Routine maintenance can improve fuel efficiency by 3% to 10%, depending on how well your vehicle has been maintained. Some neglected cars see even larger improvements once they receive proper care.
What Maintenance Tasks Improve Fuel Economy
Three maintenance items deliver the biggest fuel efficiency gains:
| Maintenance Task | Fuel Efficiency Impact | Cost | Frequency |
|---|---|---|---|
| Oil changes | 1% to 2% improvement | $30-$75 | Every 5,000-7,500 miles |
| Tire pressure and alignment | 3% to 5% improvement | $15-$100 | Monthly checks, alignment yearly |
| Air filter replacement | 2% to 3% improvement | $20-$50 | Every 12,000-15,000 miles |
Oil changes matter most. Fresh oil reduces engine friction and lets your engine run more efficiently. Dirty oil forces your engine to work harder, burning more fuel.

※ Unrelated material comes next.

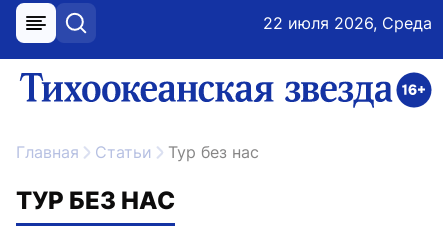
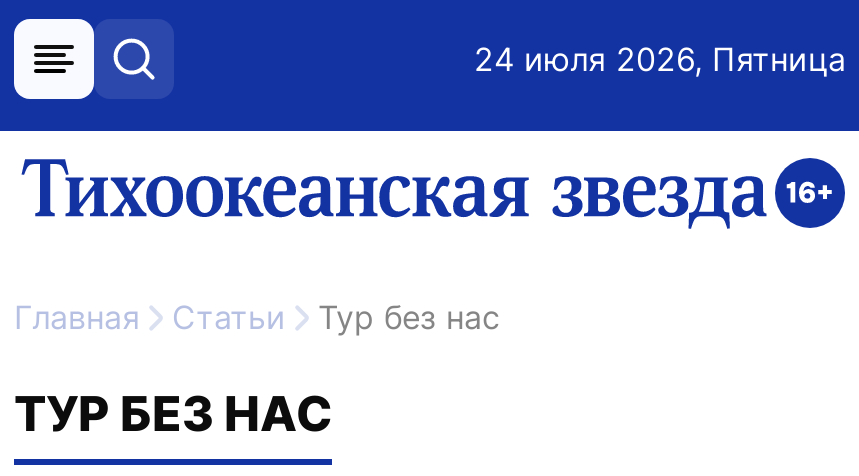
- 22 июля 2026, Среда
+ 24 июля 2026, Пятница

Tire pressure impacts fuel use significantly. Underinflated tires increase rolling resistance. A tire just 5 PSI below the recommended pressure can reduce fuel economy by 3%. Check your tire pressure monthly and keep tires aligned properly.

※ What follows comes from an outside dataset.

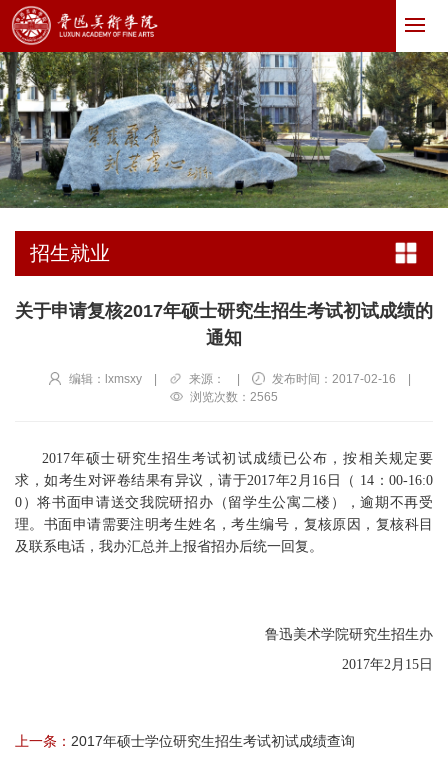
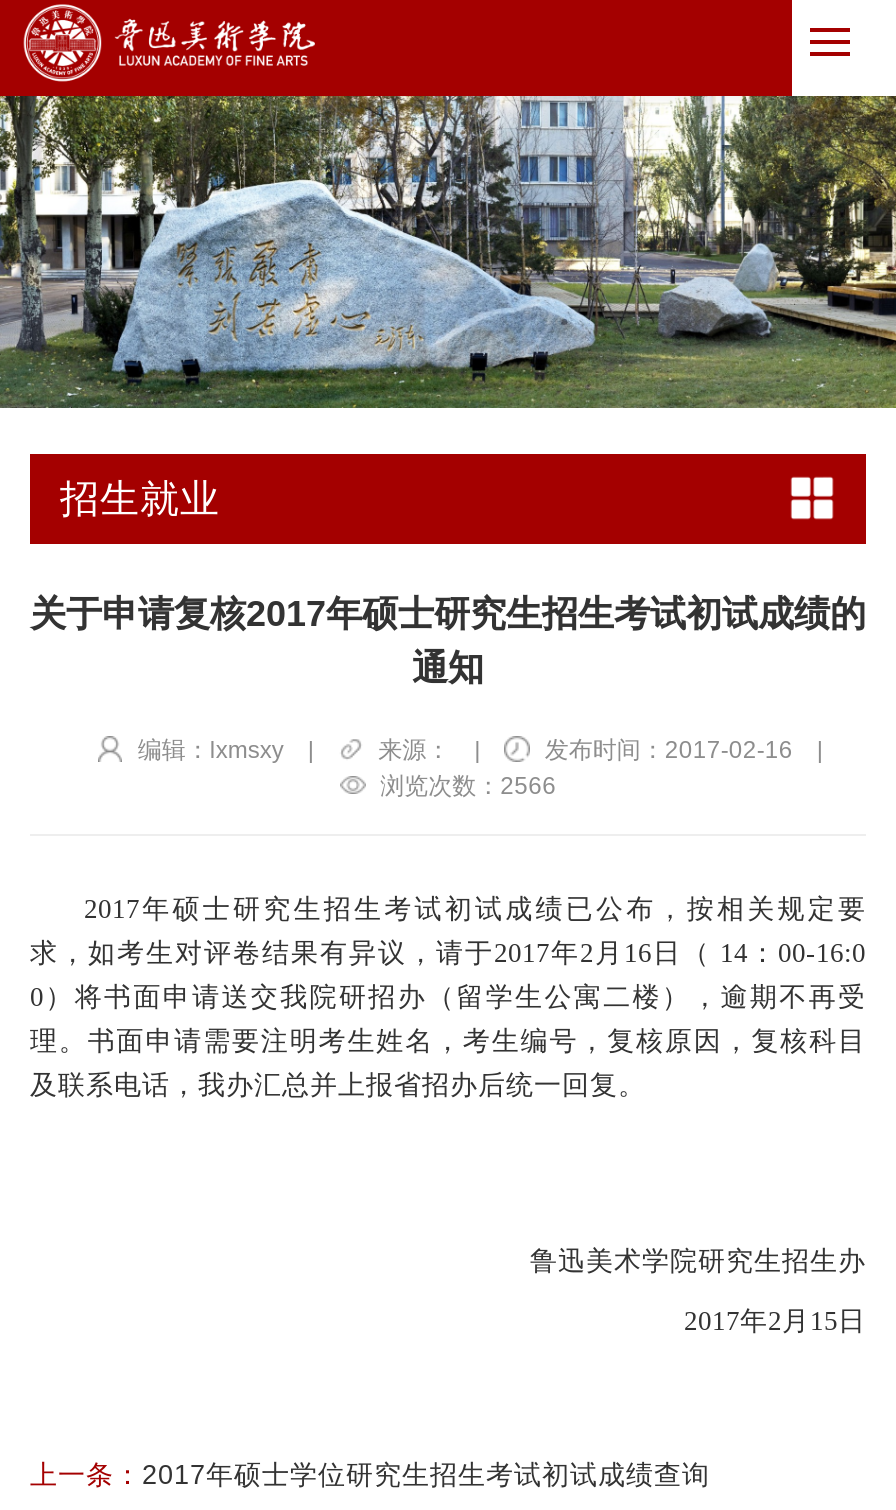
- 浏览次数：2565
+ 浏览次数：2566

Air filter replacements prevent fuel waste. A clogged air filter restricts airflow to your engine. Your engine compensates by using more fuel to maintain power.

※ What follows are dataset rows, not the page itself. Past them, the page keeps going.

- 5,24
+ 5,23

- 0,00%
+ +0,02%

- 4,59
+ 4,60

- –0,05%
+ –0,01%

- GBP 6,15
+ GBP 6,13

Other Maintenance Tasks That Help
Keep your spark plugs fresh and your fuel injectors clean. Worn spark plugs cause incomplete combustion, wasting fuel. Dirty fuel injectors spray fuel unevenly into cylinders. Replace spark plugs according to your vehicle's maintenance schedule, typically every 30,000 to 100,000 miles depending on the type.
A properly functioning oxygen sensor also affects fuel efficiency. This sensor tells your engine how much fuel to use based on air intake. When it fails, your engine burns excess fuel.
Do the Math
If you drive 12,000 miles per year and your vehicle gets 25 miles per gallon, you use 480 gallons annually. At $3.50 per gallon, you spend $1,680 on fuel. A 5% efficiency improvement saves 24 gallons per year, roughly $84. Over five years, that's $420 in savings from basic maintenance.
Cars running on stale oil, underinflated tires, or clogged filters can improve by 10% or more. That translates to $168 per year in fuel savings for the same vehicle.
Start Your Maintenance Plan
Follow your vehicle's manufacturer maintenance schedule. Check your owner's manual for recommended intervals. Sidekick tracks your maintenance history and reminds you when services are due, helping you stay on schedule and protect your fuel economy.
Regular maintenance also prevents bigger problems that tank fuel efficiency. An engine running rough or a transmission slipping both burn significantly more fuel.